Wednesday, 16 April 2014

Aftermath

Usually they say "rest is history". As if everything will fall in place after I gave the new rules to Adi.
Not a chance. In the next few weeks I realized things are never that simple. At first we tried a 24X7 arrangement whereas I would only command and Adi will obey. Well it lasted all of 2 weeks and felt forced. In these 2 weeks Adi & me had sex only once where he was allowed to come. Rest of the times he just gave me oral. He did almost all the housework and I hardly contributed. At the end of 2 weeks I felt instead of coming together we were drifting further apart. I realized that I was missing the Adi that i could talk to , have a conversation with & maybe even with whom I can fight. I missed those emotions in that time. Adi to became a shell of himself and stopped communicating. I never wanted a wimp husband and that was what i was forcing him to be. The attraction of the marriage was being lost and I think I was responsible for that. I think it was time for another chat

We again sat together and I asked Adi about his experience and I realized that Adi was also feeling the same. He also missed the closeness that we had earlier . I had to take a step back. I went to internet again and researched on the topic and realized that it was of not much help. There was hardly any female perspective & what most guys wrote was pure fantasy. Most of the guys wanted to work as a slave/servant 24/7 with chastity & wanted wives to have outside relationships. I didn't want any of that and I am sure neither did Adi. I wanted a considerate husband who loves me but not a wimp who just follows my commands. He should have the balls to give way to my needs/wants because of love and not because I said so. I was confused and thought all  this was a mistake and  I should abandon it. I again talked to Adi and that is when I got the surprise of my life. Adi said he never wants be to let it go all together. He told me that he has realized that he gets a kick when I order him around and that he has now realized that he is more of a follower and that I should be the one to lead him. He didnt want a equal partnership anymore but said it should be more 70/30 in my favor. I was again invigorated. We spent the night discussing and realized that we needed a middle ground. We wanted some aspects of this relationship to work so I again went back to the drawing board for a new set of rules. Long story short, after multiple iteration where Adi & myself debated on a lot of things I was able to set some rules & expectations that I wanted Adi to follow

Here is what was decided

1) Sun-Fri- We will behave like normal couple. I will got work with Adi taking care of the house. He will do the laundry ,cleaning & cooking. In evening we will spend time like we normally did earlier talking , watching TV.  In his free time he will pick a hobby (he picked guitar) and will work on that.
He is not allowed more that 1 hr of PS3 and NO INTERNET PORT.

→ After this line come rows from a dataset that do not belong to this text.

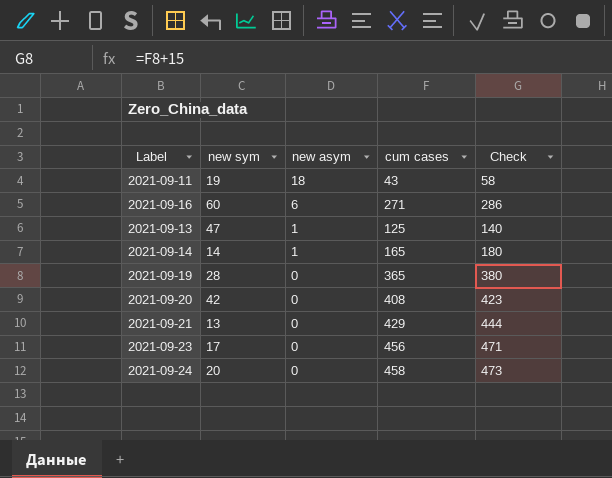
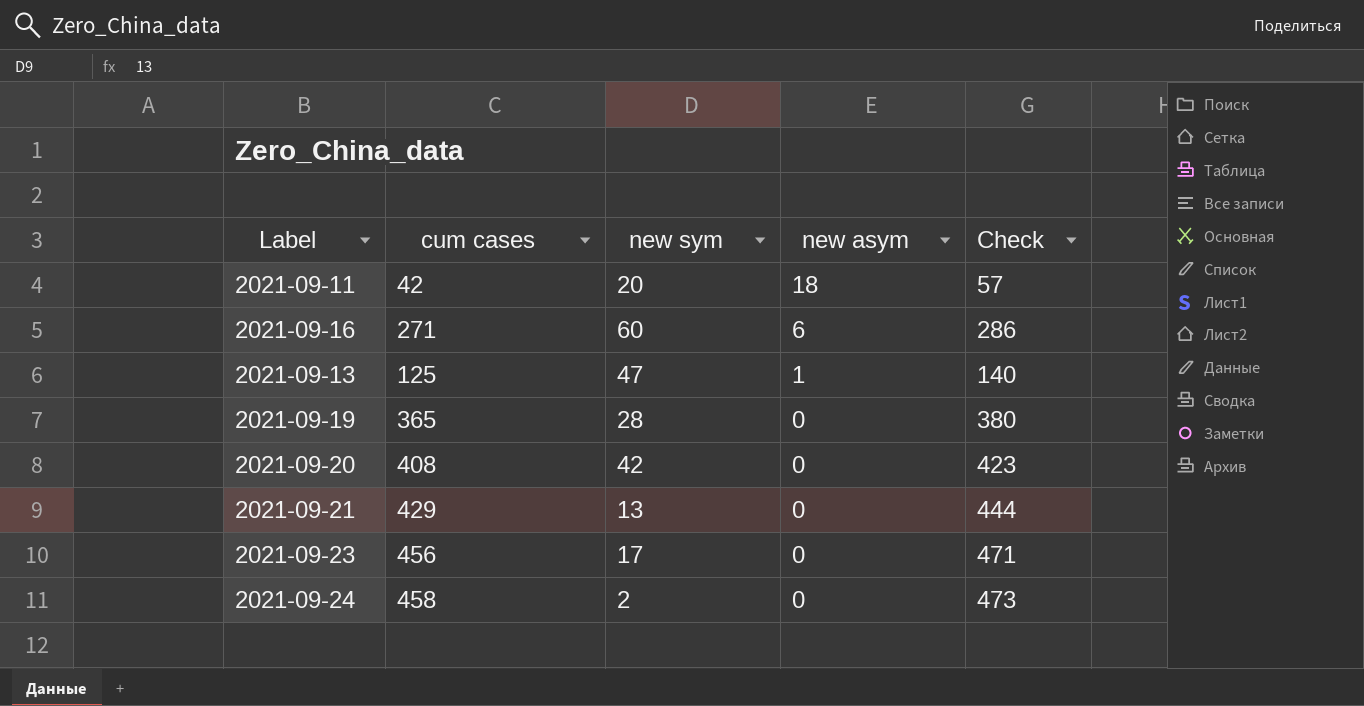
column cum cases | position: 4 -> 2
row 2021-09-14: 14 | 1 | 165 | 180 -> none
2021-09-11 | cum cases: 43 -> 42
2021-09-11 | new sym: 19 -> 20
2021-09-11 | Check: 58 -> 57
2021-09-24 | new sym: 20 -> 2

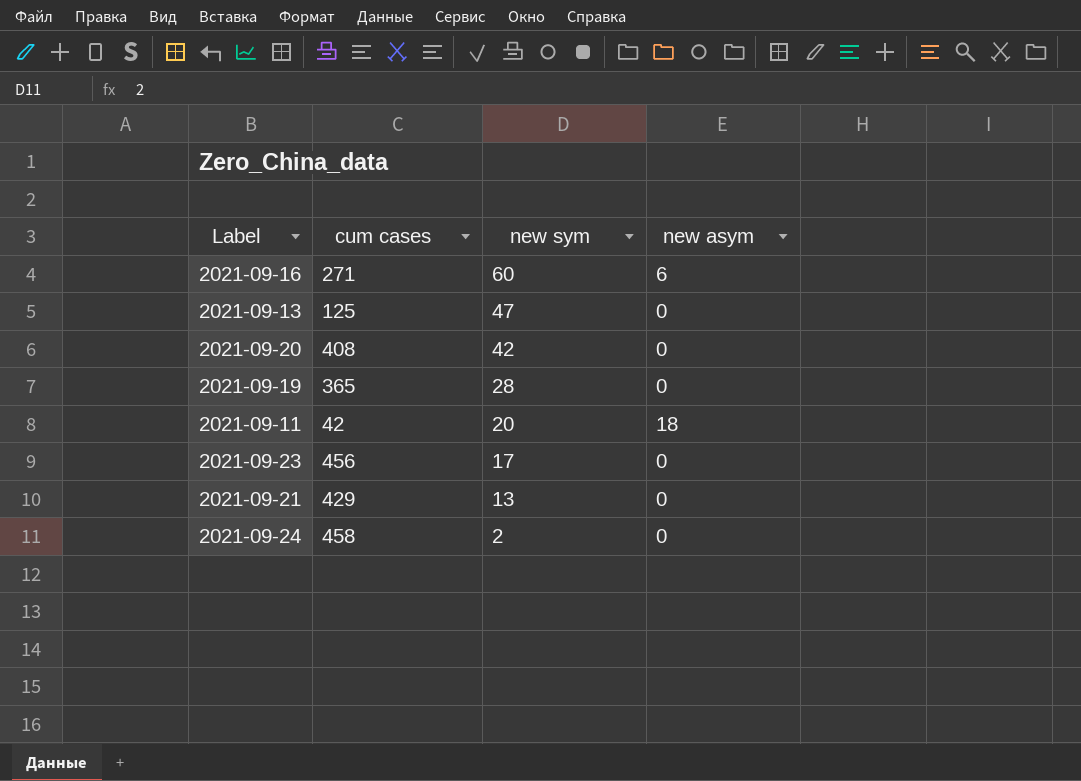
row order: new asym descending -> new sym descending
column Check | formula: [cum cases] + 15 -> none
2021-09-13 | new asym: 1 -> 0

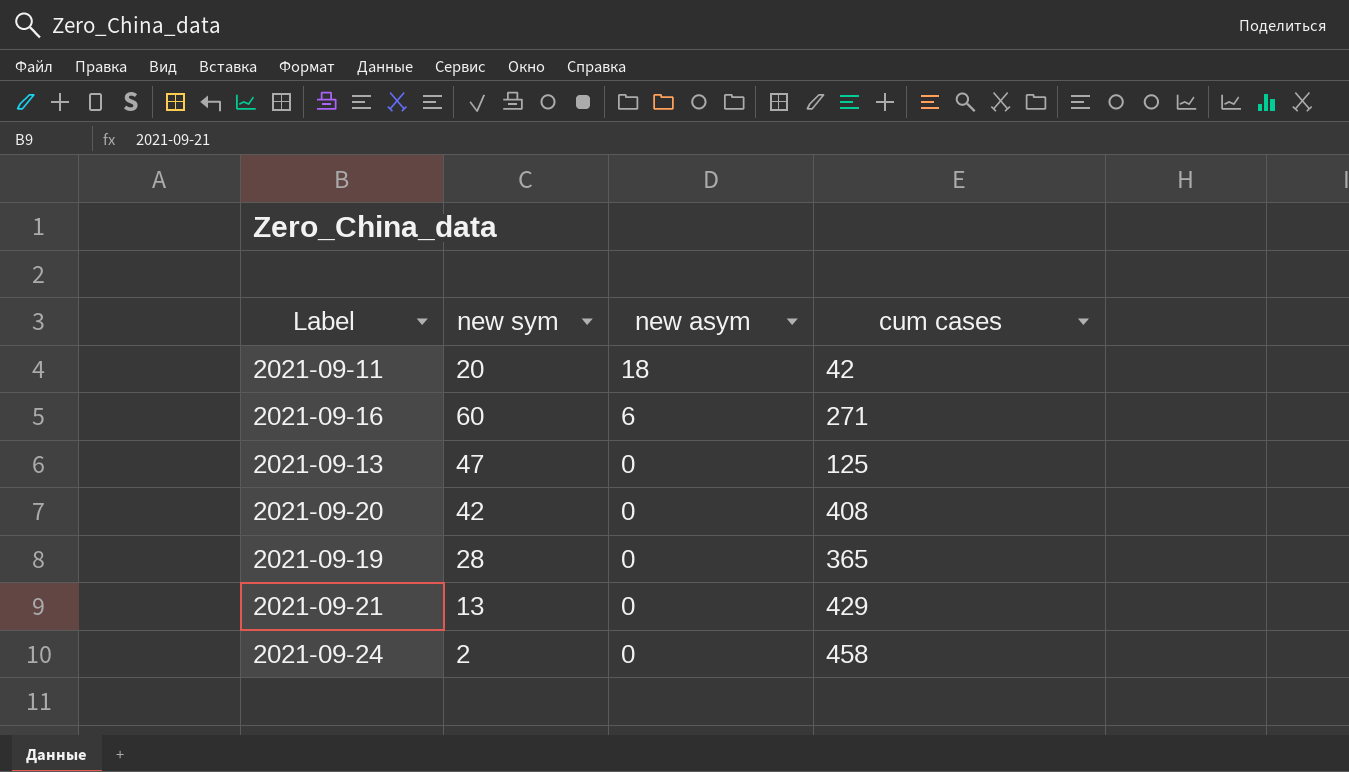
row order: new sym descending -> new asym descending
column cum cases | position: 2 -> 4
row 2021-09-23: 456 | 17 | 0 -> none

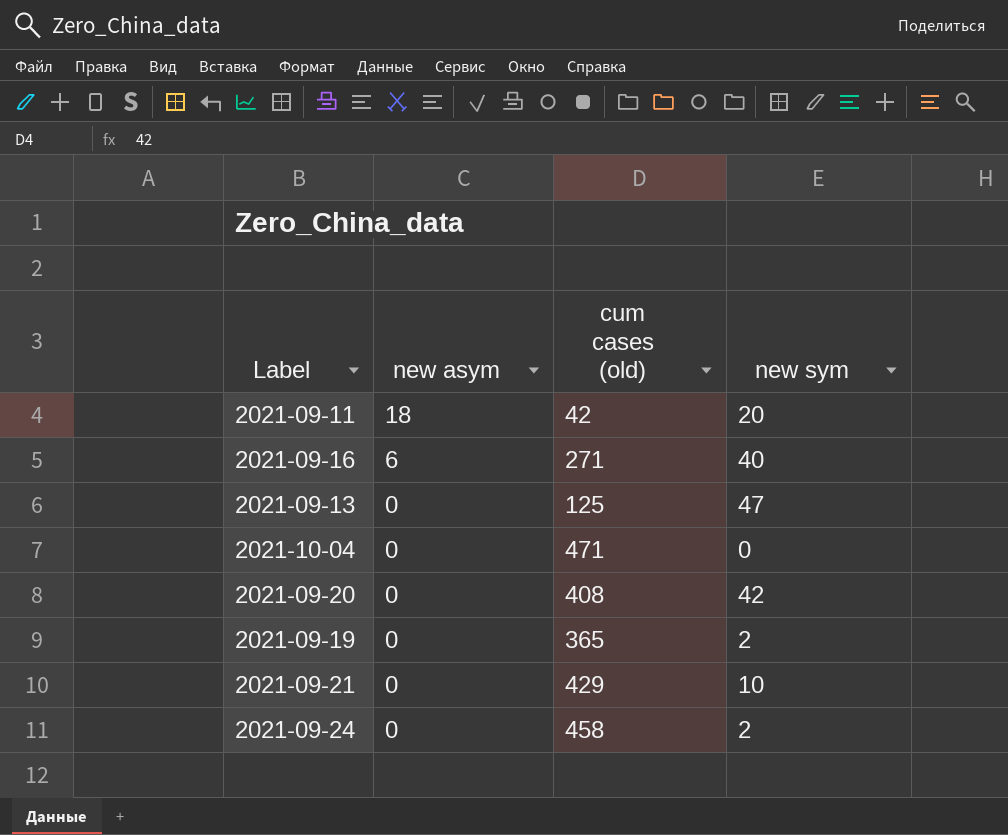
column name: cum cases -> cum cases (old)
column new sym | position: 2 -> 4
2021-09-16 | new sym: 60 -> 40
row 2021-10-04: none -> 0 | 471 | 0
2021-09-19 | new sym: 28 -> 2
2021-09-21 | new sym: 13 -> 10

2) Sat- This is the day that Adi will treat me like a queen. On this day he has no rights. He will do as I say and will not speak to unless asked. On Saturday he is mine and mine only.

In the next post I will explain in details how a typical Saturday looks like.

Till Later
Pooja

1 comment:

  1. I haven't read beyond here yet but hope that your leadership/dominion progresses to one that is full time. It makes no sense to lead only some of the time but not all of the time. A leader is a leader and a follower is a follower. Right now, it's akin to a teacher being a teacher some of the time but a student along with the other students the rest of the time. How can the students truly respect and honor their teacher if the teacher fails to lead everyday of class? Make sense?